Task statement: Retype the data that follows line by line, exactly, and leave its pictures out.

Stored data entries:
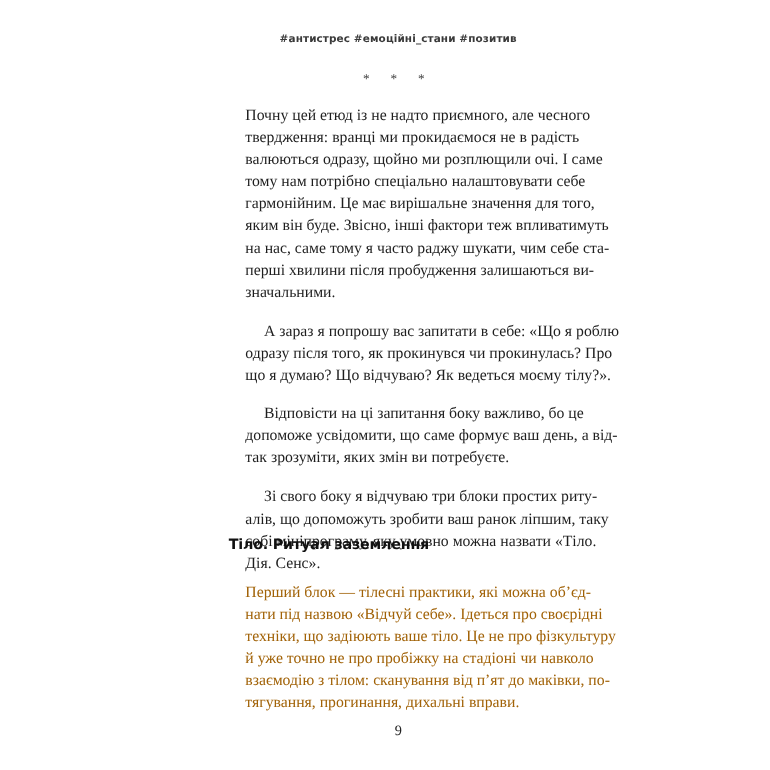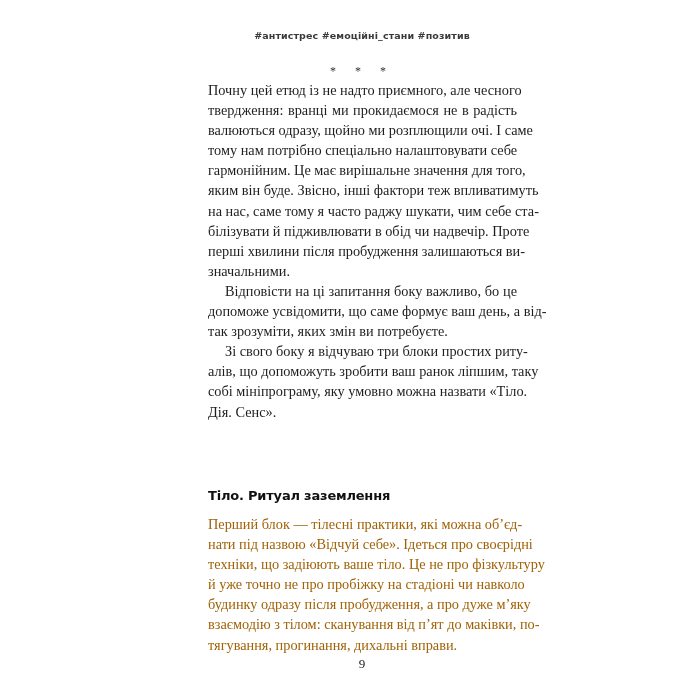--- a/index.html
+++ b/index.html
@@ -54,7 +54,7 @@
       color: #1e1e1e;
     }
     .para {
-      margin: 0;
+      margin: 15px;
       text-align: justify;
       hyphens: manual;
     }

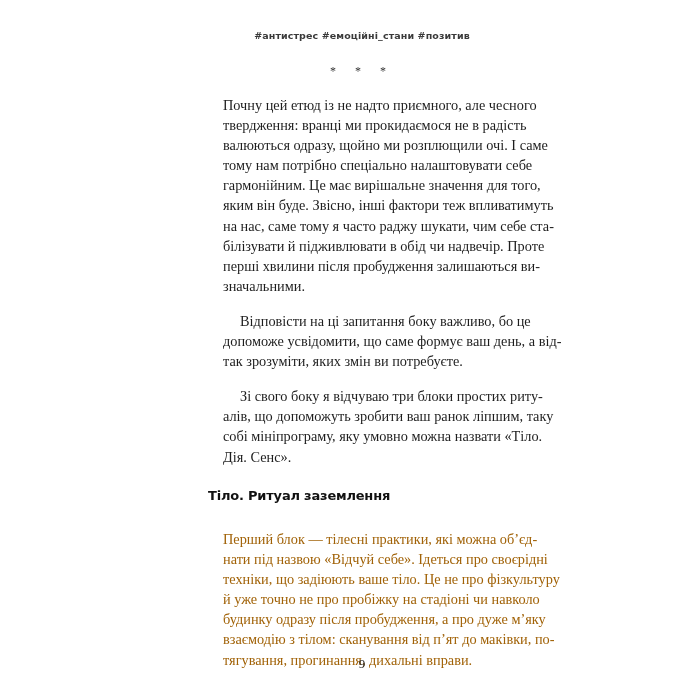--- a/index.html
+++ b/index.html
@@ -122,7 +122,6 @@
       <span class="line">гармонійним. Це має вирішальне значення для того,</span>
       <span class="line">яким він буде. Звісно, інші фактори теж впливатимуть</span>
       <span class="line">на нас, саме тому я часто раджу шукати, чим себе ста-</span>
-      <span class="line">білізувати й підживлювати в обід чи надвечір. Проте</span>
       <span class="line">перші хвилини після пробудження залишаються ви-</span>
       <span class="line last">значальними.</span>
     </div>

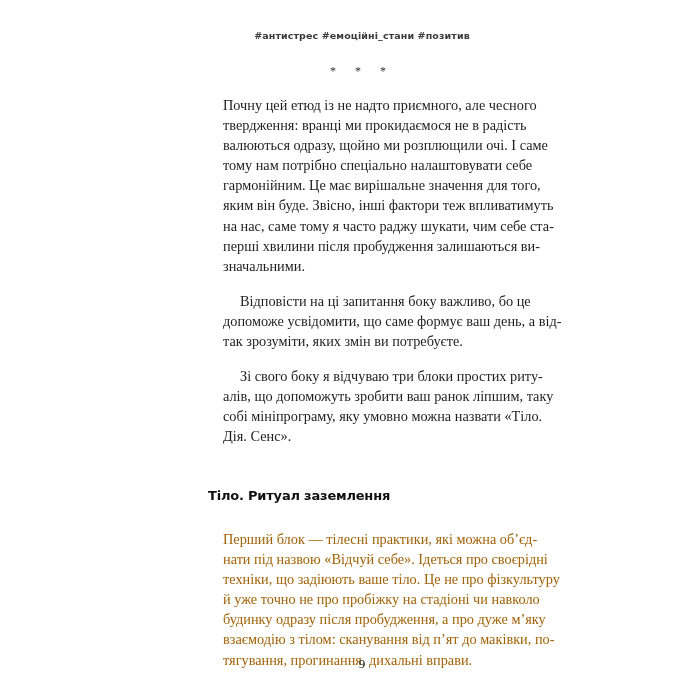--- a/index.html
+++ b/index.html
@@ -126,6 +126,11 @@
       <span class="line last">значальними.</span>
     </div>
 
+    <div class="para">
+      <span class="line first-indent">А зараз я попрошу вас запитати в себе: «Що я роблю</span>
+      <span class="line">одразу після того, як прокинувся чи прокинулась? Про</span>
+      <span class="line last">що я думаю? Що відчуваю? Як ведеться моєму тілу?».</span>
+    </div>
 
     <div class="para">
       <span class="line first-indent">Відповісти на ці запитання боку важливо, бо це</span>

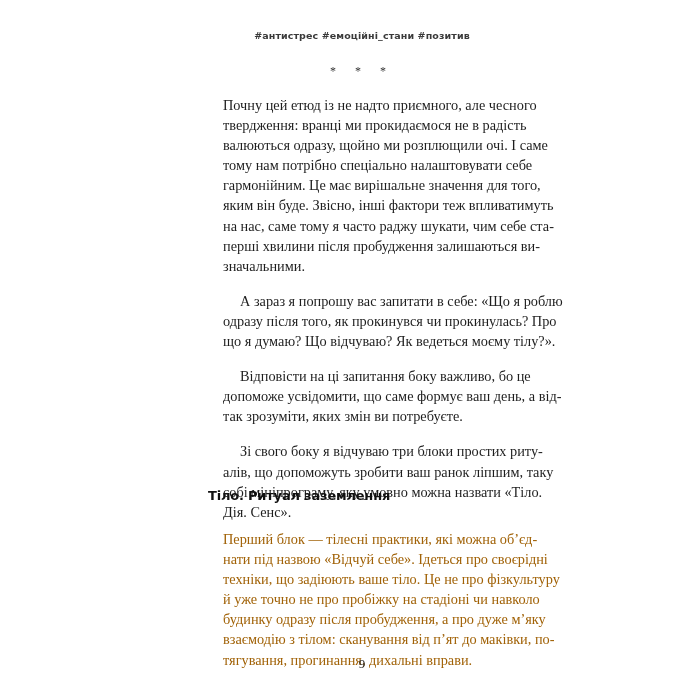--- a/index.html
+++ b/index.html
@@ -154,7 +154,6 @@
       <span class="line">нати під назвою «Відчуй себе». Ідеться про своєрідні</span>
       <span class="line">техніки, що задіюють ваше тіло. Це не про фізкультуру</span>
       <span class="line">й уже точно не про пробіжку на стадіоні чи навколо</span>
-      <span class="line">будинку одразу після пробудження, а про дуже м’яку</span>
       <span class="line">взаємодію з тілом: сканування від п’ят до маківки, по-</span>
       <span class="line last">тягування, прогинання, дихальні вправи.</span>
     </div>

Result:
--- a/index.html
+++ b/index.html
@@ -54,7 +54,7 @@
       color: #1e1e1e;
     }
     .para {
-      margin: 0;
+      margin: 15px;
       text-align: justify;
       hyphens: manual;
     }

--- a/index.html
+++ b/index.html
@@ -122,7 +122,6 @@
       <span class="line">гармонійним. Це має вирішальне значення для того,</span>
       <span class="line">яким він буде. Звісно, інші фактори теж впливатимуть</span>
       <span class="line">на нас, саме тому я часто раджу шукати, чим себе ста-</span>
-      <span class="line">білізувати й підживлювати в обід чи надвечір. Проте</span>
       <span class="line">перші хвилини після пробудження залишаються ви-</span>
       <span class="line last">значальними.</span>
     </div>

--- a/index.html
+++ b/index.html
@@ -126,6 +126,11 @@
       <span class="line last">значальними.</span>
     </div>
 
+    <div class="para">
+      <span class="line first-indent">А зараз я попрошу вас запитати в себе: «Що я роблю</span>
+      <span class="line">одразу після того, як прокинувся чи прокинулась? Про</span>
+      <span class="line last">що я думаю? Що відчуваю? Як ведеться моєму тілу?».</span>
+    </div>
 
     <div class="para">
       <span class="line first-indent">Відповісти на ці запитання боку важливо, бо це</span>

--- a/index.html
+++ b/index.html
@@ -154,7 +154,6 @@
       <span class="line">нати під назвою «Відчуй себе». Ідеться про своєрідні</span>
       <span class="line">техніки, що задіюють ваше тіло. Це не про фізкультуру</span>
       <span class="line">й уже точно не про пробіжку на стадіоні чи навколо</span>
-      <span class="line">будинку одразу після пробудження, а про дуже м’яку</span>
       <span class="line">взаємодію з тілом: сканування від п’ят до маківки, по-</span>
       <span class="line last">тягування, прогинання, дихальні вправи.</span>
     </div>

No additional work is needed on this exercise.